In the previous task (https://docs.google.com/document/d/1es4-jWZ6eGhVgdas2JjcZQzaPpQSNCt64C17nDUiGAo/edit?usp=sharing) we did some research to understand Grupo Bimbo’s business and we set the following goals for this project:
Reduce waste in Bimbo’s operations: we thought that Bimbo had an opportunity for improvement in its operations due to the fact that clients order products every week based on what they think they are going to sell, and that the week after they can exchange expired products for new ones at no cost in case they ordered too much. We thought we could improve this situation by using weekly sales and refunds to predict optimal inventory, maybe using time series analysis. To do so, we should find the answers to the following questions:
How much are these refunds are costing Grupo Bimbo? How much could be saved by correcting it?
How better can we predict demand compared to the current system?
As seen in the previous task, we could tackle differently products with different expiry date: bread (expires in 7-10 days) to pastries (expire in 6-9 months). Product names are structured: Name + pieces + g + brand + number, can we use this information to categorize them? Will we need further classification to group behaviours?
Do different client categories have different behaviours?
Does any of them have bigger refund rates? Why?
Find growth opportunities for the trade marketing department. Bimbo could be interested in having a dashboard for its trade marketing department that shows them optimal assortment for their clients answering the following questions:
How many clients do we have? Who are they? How many products & brands do our clients order on average? Is there room for adding more? If so, which ones?
How many units for each product could each client be ordering within its category avoiding returns? Do we have distinct enough categories to calculate this properly?
train <- readRDS(file = "train.rds")
test <- read_csv("test.csv")
town_state <- read_csv("town_state.csv")
cliente_tabla <- read_csv("cliente_tabla.csv")
producto_tabla <- read_csv("producto_tabla.csv")
To reply all these questions we are given historical data of sales in Mexico in different csv files:
train: sales for 7 weeks. The dataset contains 11 variables and over 74 million rows (see description below; some variables have related tables)
test & submission: the same columns are given to us, this time without sales and returns for us to predict demand for the following 2 weeks (almost 7 million rows).
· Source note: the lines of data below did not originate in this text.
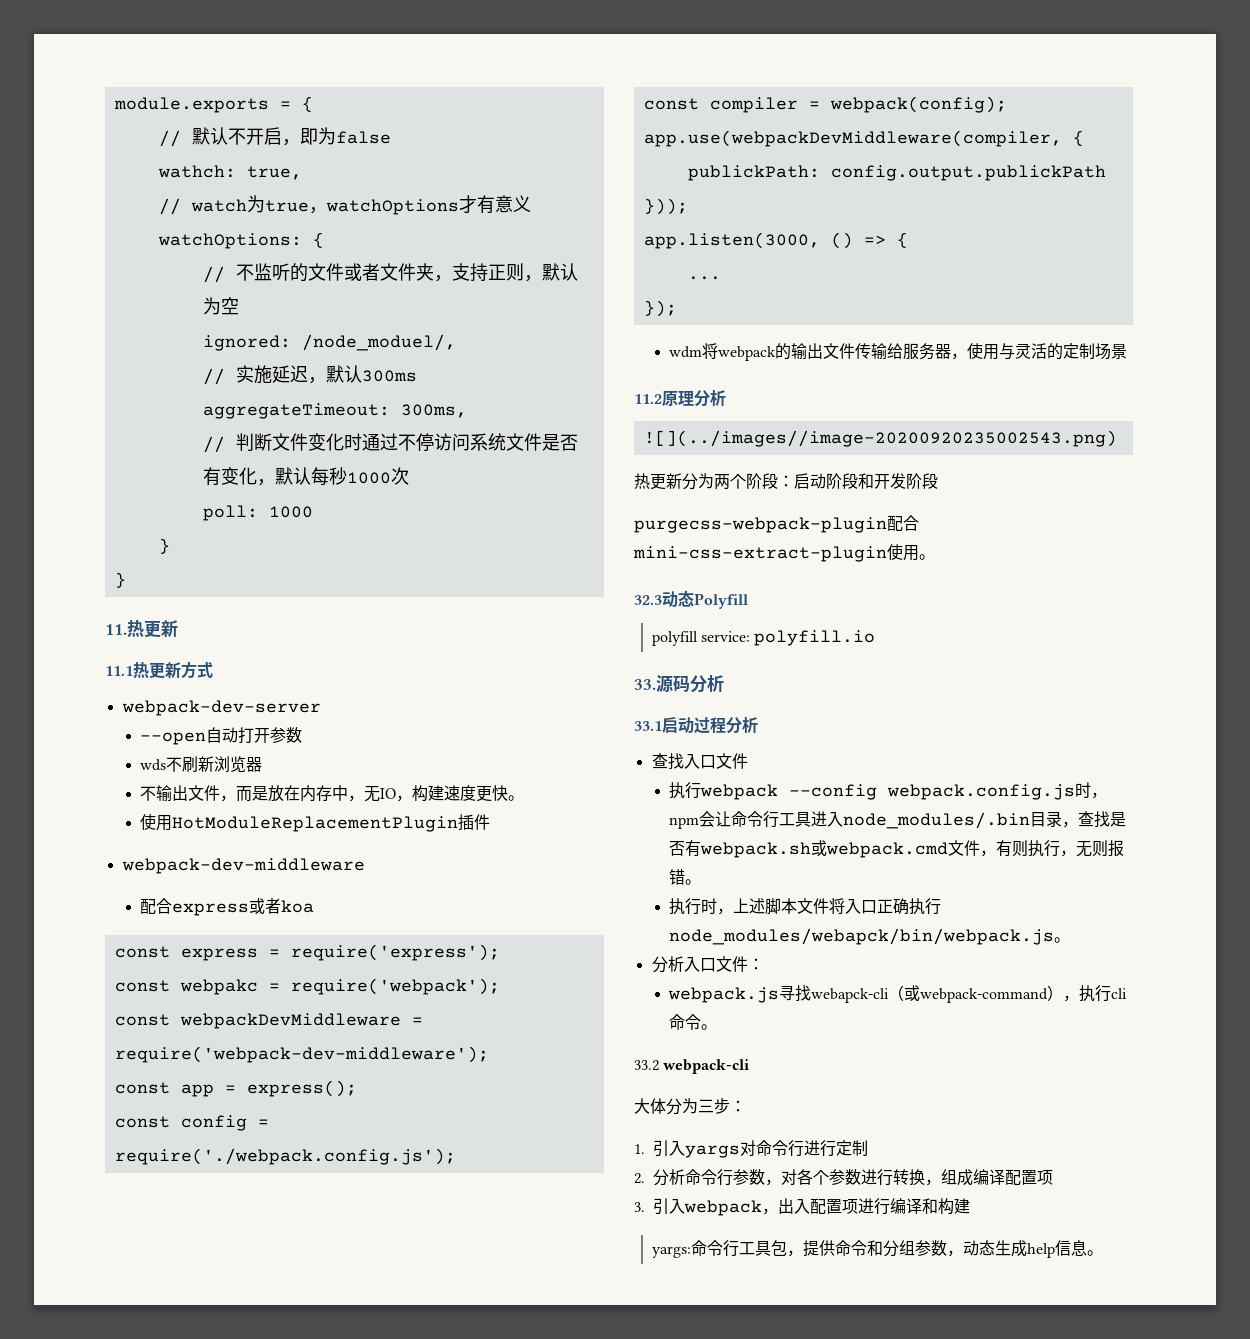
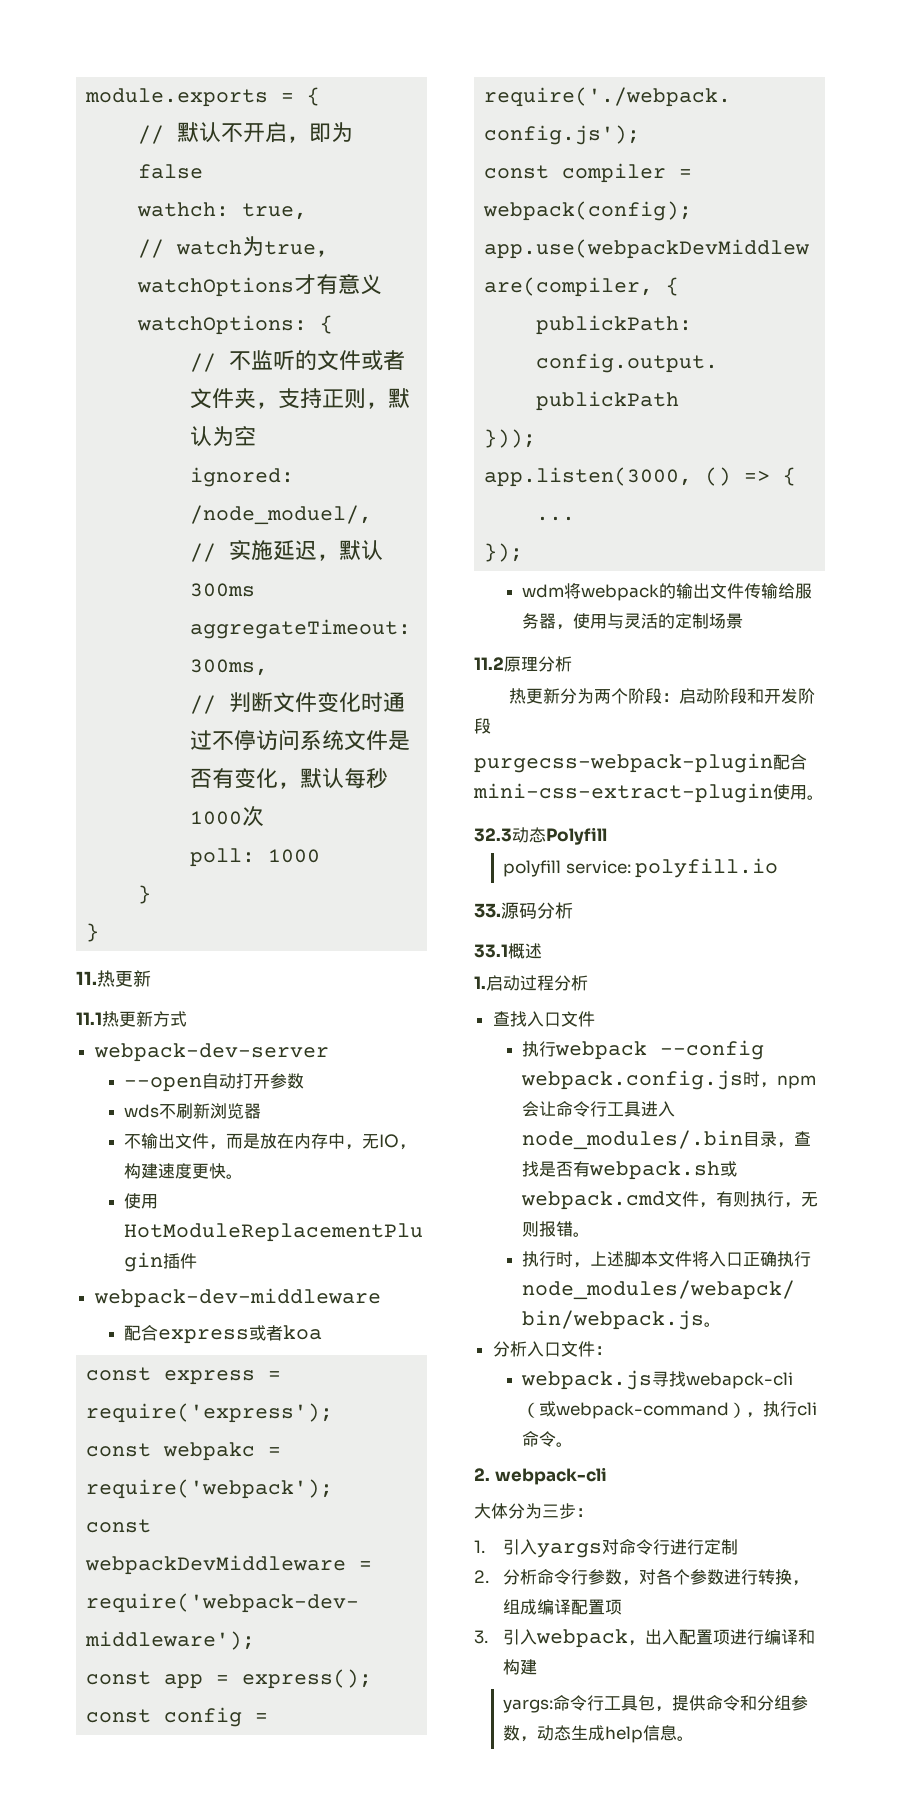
[643,430,1117,447] // ![](../images//image-20200920235002543.png) -> (572, 664) none
(662, 726) none -> [508,943,542,959] [474,976,486,989] 概述 // 1.
[634,1060,659,1071] 33.2 -> [474,1468,490,1481] 2.

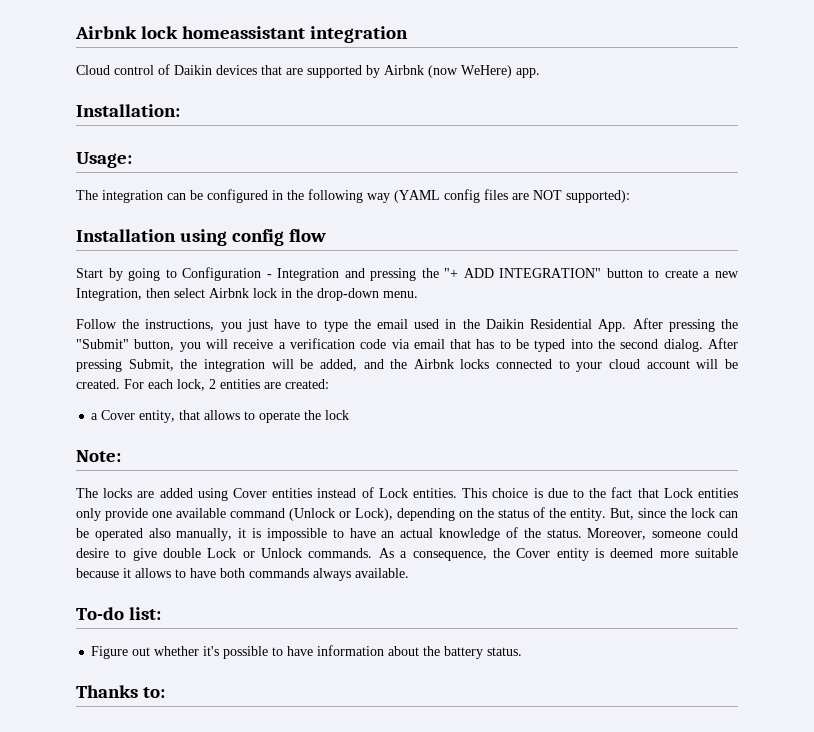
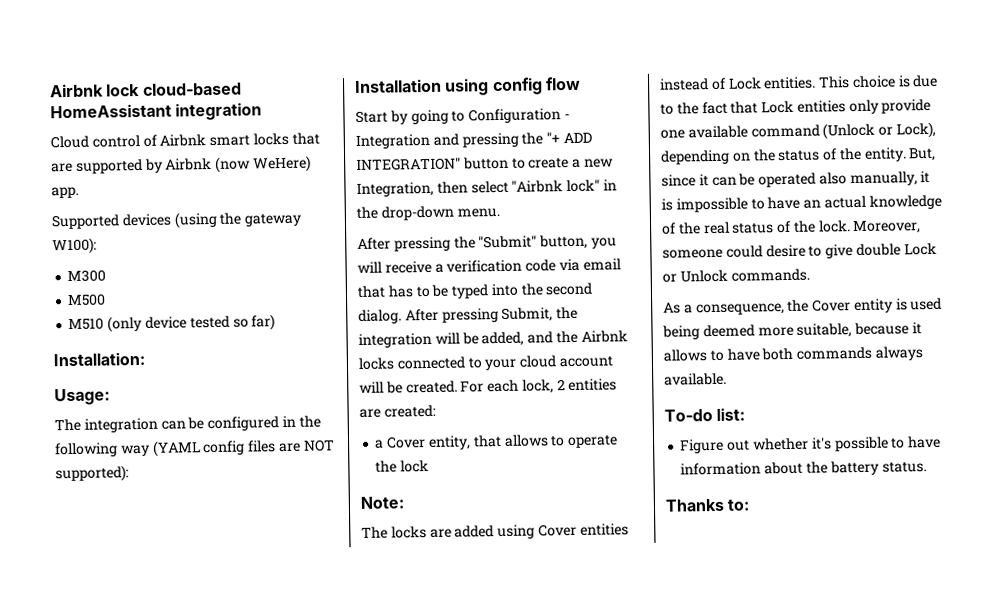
[75,26,306,39] Airbnk lock homeassistant -> [50,82,242,98] [50,103,172,119] Airbnk lock cloud-based HomeAssistant
[174,65,257,75] Daikin devices -> [159,132,289,147] Airbnk smart locks
(540, 73) none -> [51,211,303,230] [52,237,97,255] [67,269,107,283] [67,293,107,307] [68,314,276,333] // Supported devices (using the gateway W100): // M300 // M500 // M510 (only device tested so far)
[209,288,277,298] Airbnk lock -> [511,179,601,193] "Airbnk lock"
[76,319,627,332] Follow the instructions, you just have to type the email used in the Daikin Residential App. -> (500, 212) none
[670,508,715,518] the lock -> [698,174,709,187] it
[546,529,582,538] status. -> [703,220,851,235] real status of the lock.
(373, 553) none -> (810, 275) //
(604, 553) none -> [910,297,943,311] [662,325,700,340] used being
[695,548,739,558] suitable -> [796,323,853,338] suitable,

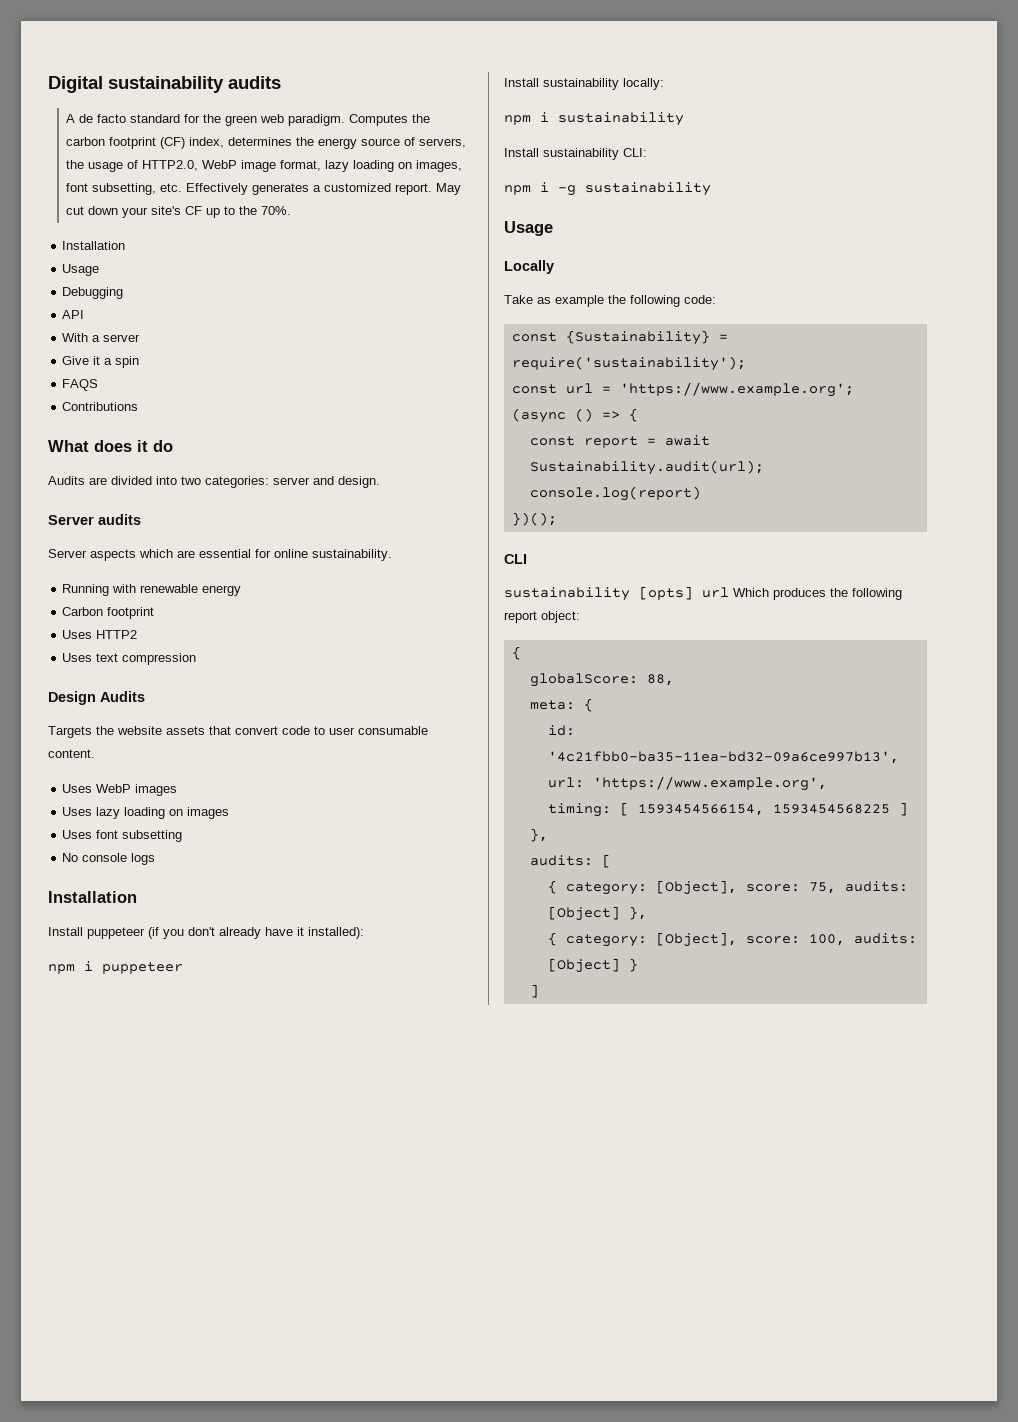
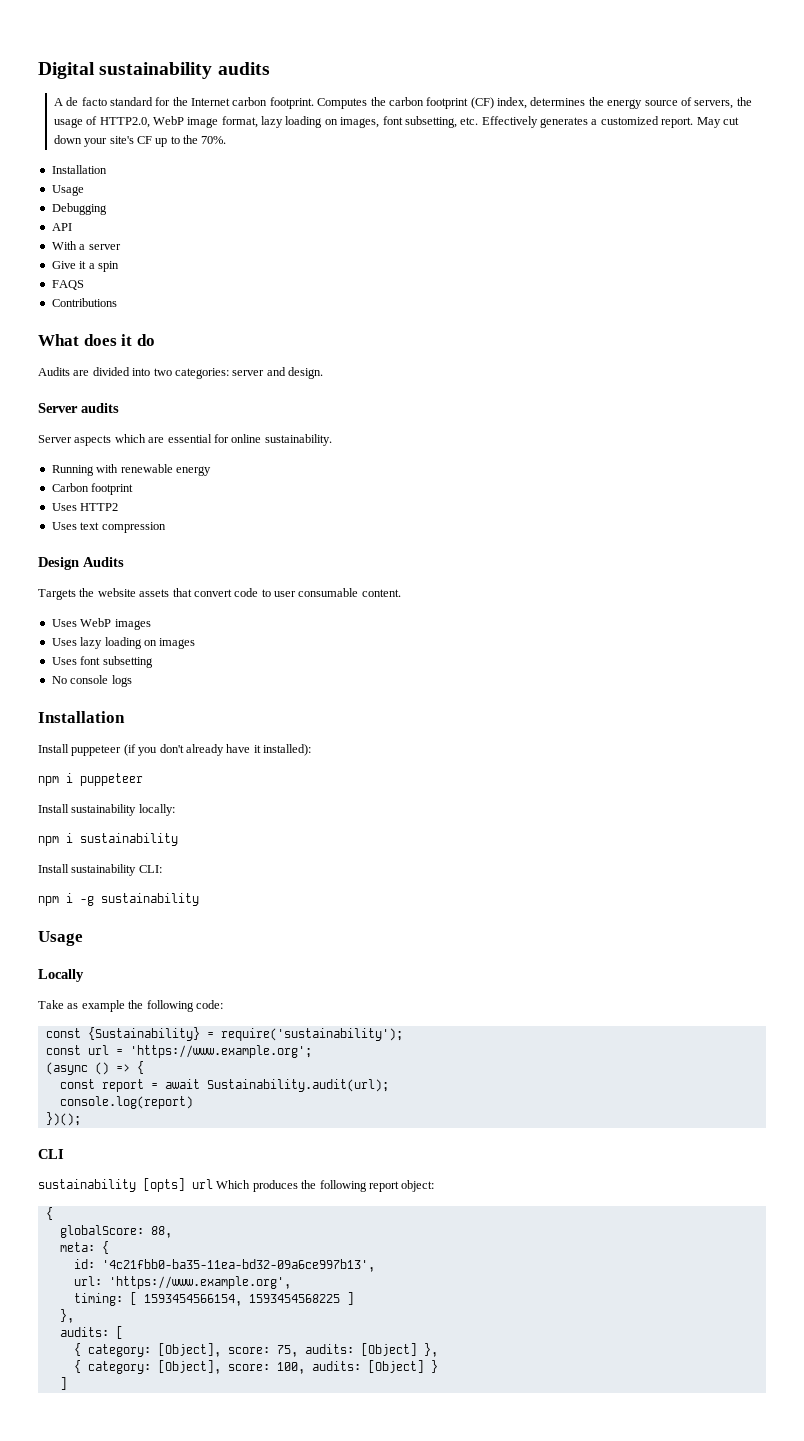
[225,114,346,126] green web paradigm. -> [191,97,314,109] Internet carbon footprint.

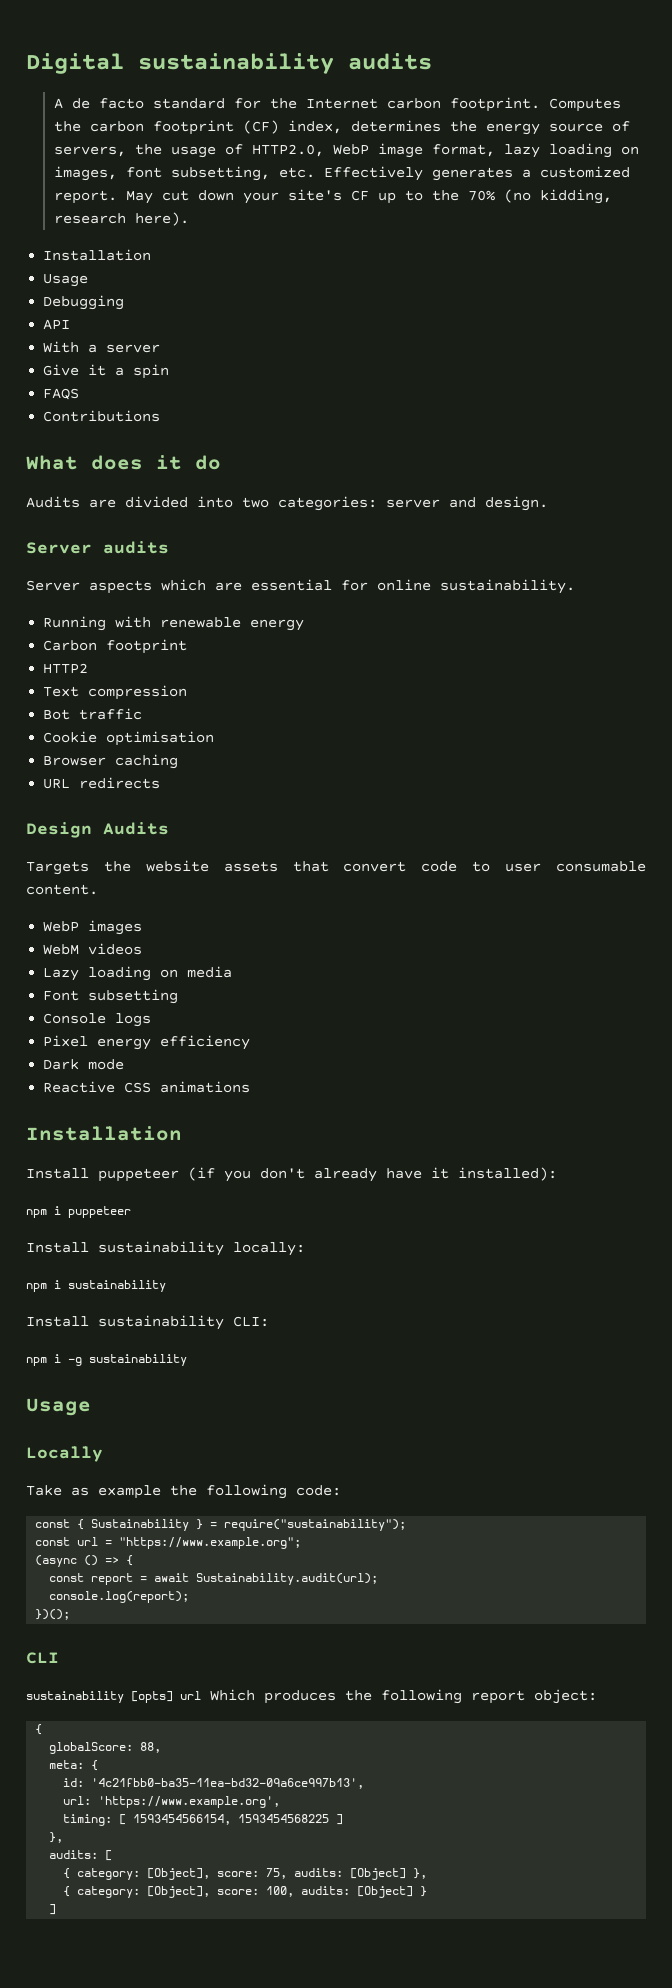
[201,136,227,144] 70%. -> [467,189,612,204] [53,212,189,226] 70% (no kidding, research here).
[51,503,77,511] Uses -> (188, 646) none
[51,522,100,530] Uses text -> [43,686,80,697] Text
(166, 527) none -> [43,708,143,720] [43,731,215,746] [43,754,179,769] [43,777,161,789] // Bot traffic // Cookie optimisation // Browser caching // URL redirects
[51,619,77,627] Uses -> (98, 889) none
[51,637,196,649] [51,656,101,665] Uses lazy loading on images // Uses font -> [43,943,143,955] [43,966,233,981] [43,990,80,1001] WebM videos // Lazy loading on media // Font
[51,675,109,684] No console -> [43,1013,107,1024] Console
(132, 681) none -> [43,1035,251,1050] [43,1059,125,1070] [43,1081,251,1093] // Pixel energy efficiency // Dark mode // Reactive CSS animations
[87,1027,403,1041] {Sustainability} = require('sustainability'); -> [77,1519,407,1531] { Sustainability } = require("sustainability");
[129,1045,312,1058] 'https://www.example.org'; -> [119,1537,302,1549] "https://www.example.org";
[59,1096,193,1109] console.log(report) -> [49,1591,190,1603] console.log(report);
In test & submission files there are new products and clients
In the train set we have 11 variables:
summary(train)
## Semana Agencia_ID Canal_ID Ruta_SAK
## Min. :3.00 Min. : 1110 Min. : 1.000 Min. : 1
## 1st Qu.:4.00 1st Qu.: 1312 1st Qu.: 1.000 1st Qu.:1161
## Median :6.00 Median : 1613 Median : 1.000 Median :1286
## Mean :5.95 Mean : 2537 Mean : 1.383 Mean :2115
## 3rd Qu.:8.00 3rd Qu.: 2036 3rd Qu.: 1.000 3rd Qu.:2802
## Max. :9.00 Max. :25759 Max. :11.000 Max. :9991
## Cliente_ID Producto_ID Venta_uni_hoy Venta_hoy
## Min. :2.600e+01 Min. : 41 Min. : 0.00 Min. : 0.0
## 1st Qu.:3.568e+05 1st Qu.: 1242 1st Qu.: 2.00 1st Qu.: 16.8
## Median :1.193e+06 Median :30549 Median : 3.00 Median : 30.0
## Mean :1.802e+06 Mean :20841 Mean : 7.31 Mean : 68.5
## 3rd Qu.:2.371e+06 3rd Qu.:37426 3rd Qu.: 7.00 3rd Qu.: 56.1
## Max. :2.015e+09 Max. :49997 Max. :7200.00 Max. :647360.0
## Dev_uni_proxima Dev_proxima Demanda_uni_equil
## Min. :0.0e+00 Min. : 0.00 Min. : 0.000
## 1st Qu.:0.0e+00 1st Qu.: 0.00 1st Qu.: 2.000
## Median :0.0e+00 Median : 0.00 Median : 3.000
## Mean :1.3e-01 Mean : 1.24 Mean : 7.225
## 3rd Qu.:0.0e+00 3rd Qu.: 0.00 3rd Qu.: 6.000
## Max. :2.5e+05 Max. :130760.00 Max. :5000.000
The data available is in categorical ordinal format in week number. We are given data of weeks 3 to 9 (mid-January to the end of February) in week number from Thursday to Wednesday, and we want to predict sales for weeks 10 and 11. Demand has evolved per week as follows:
train %>%
select(Semana, Demanda_uni_equil) %>%
group_by(Semana) %>%
summarise(
demanda = sum(Demanda_uni_equil)
) %>%
ggplot(aes(x = Semana, y = demanda)) + geom_col()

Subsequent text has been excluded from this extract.